[Excerpted data — start]

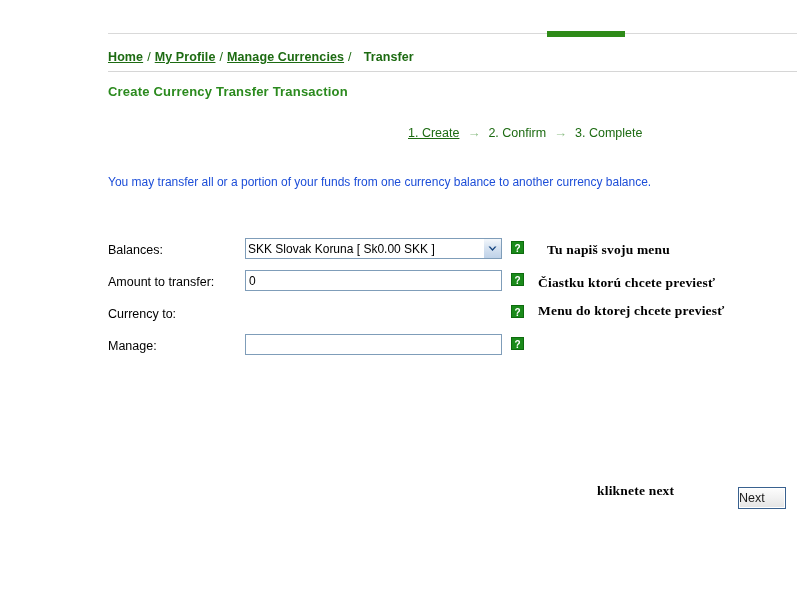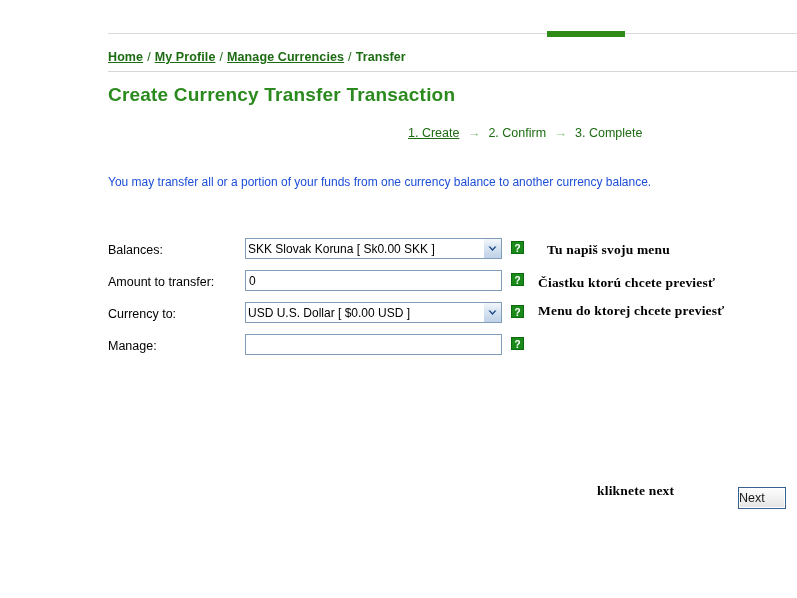--- a/index.html
+++ b/index.html
@@ -70,6 +70,7 @@
     color: #1d6b12;
     text-decoration: none;
     font-weight: bold;
+    margin-left: 8px;
   }
 
   .hr-under-crumb {

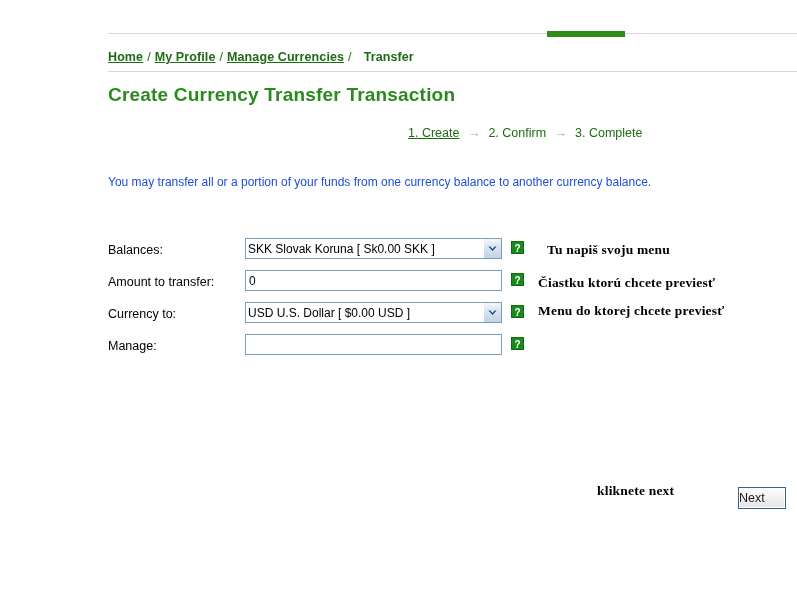--- a/index.html
+++ b/index.html
@@ -88,7 +88,7 @@
     left: 108px;
     top: 84px;
     font-family: "Liberation Sans", sans-serif;
-    font-size: 19px;
+    font-size: 13px;
     font-weight: bold;
     color: #2b8a1e;
     white-space: nowrap;

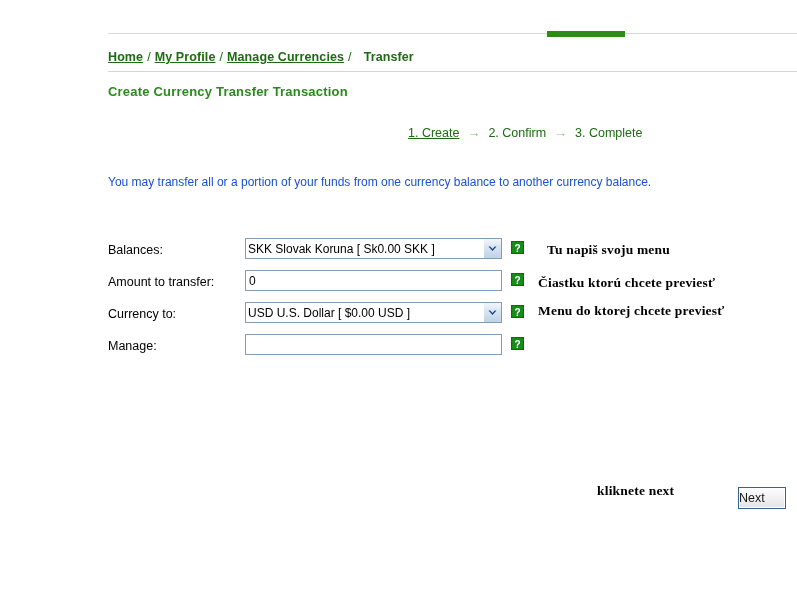--- a/index.html
+++ b/index.html
@@ -322,18 +322,6 @@
 
   <div class="form-row">
     <div class="form-label">Currency to:</div>
-    <div class="field-wrap">
-      <div class="select-holder">
-        <select class="xp-select">
-          <option>USD U.S. Dollar [ $0.00 USD ]</option>
-        </select>
-        <span class="select-arrow">
-          <svg width="9" height="6" viewBox="0 0 9 6">
-              <path d="M0.5 0.5 L4.5 5 L8.5 0.5 L6.8 0.5 L4.5 3.1 L2.2 0.5 Z" fill="#14437e"></path>
-            </svg>
-        </span>
-      </div>
-    </div>
     <div class="help-icon">?</div>
   </div>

[Excerpted data — finish]

#### [Exercise description]
Transcribe the listing above in full. Pictures are not part of the copy.

#### [Answer area]
--- a/index.html
+++ b/index.html
@@ -70,6 +70,7 @@
     color: #1d6b12;
     text-decoration: none;
     font-weight: bold;
+    margin-left: 8px;
   }
 
   .hr-under-crumb {

--- a/index.html
+++ b/index.html
@@ -88,7 +88,7 @@
     left: 108px;
     top: 84px;
     font-family: "Liberation Sans", sans-serif;
-    font-size: 19px;
+    font-size: 13px;
     font-weight: bold;
     color: #2b8a1e;
     white-space: nowrap;

--- a/index.html
+++ b/index.html
@@ -322,18 +322,6 @@
 
   <div class="form-row">
     <div class="form-label">Currency to:</div>
-    <div class="field-wrap">
-      <div class="select-holder">
-        <select class="xp-select">
-          <option>USD U.S. Dollar [ $0.00 USD ]</option>
-        </select>
-        <span class="select-arrow">
-          <svg width="9" height="6" viewBox="0 0 9 6">
-              <path d="M0.5 0.5 L4.5 5 L8.5 0.5 L6.8 0.5 L4.5 3.1 L2.2 0.5 Z" fill="#14437e"></path>
-            </svg>
-        </span>
-      </div>
-    </div>
     <div class="help-icon">?</div>
   </div>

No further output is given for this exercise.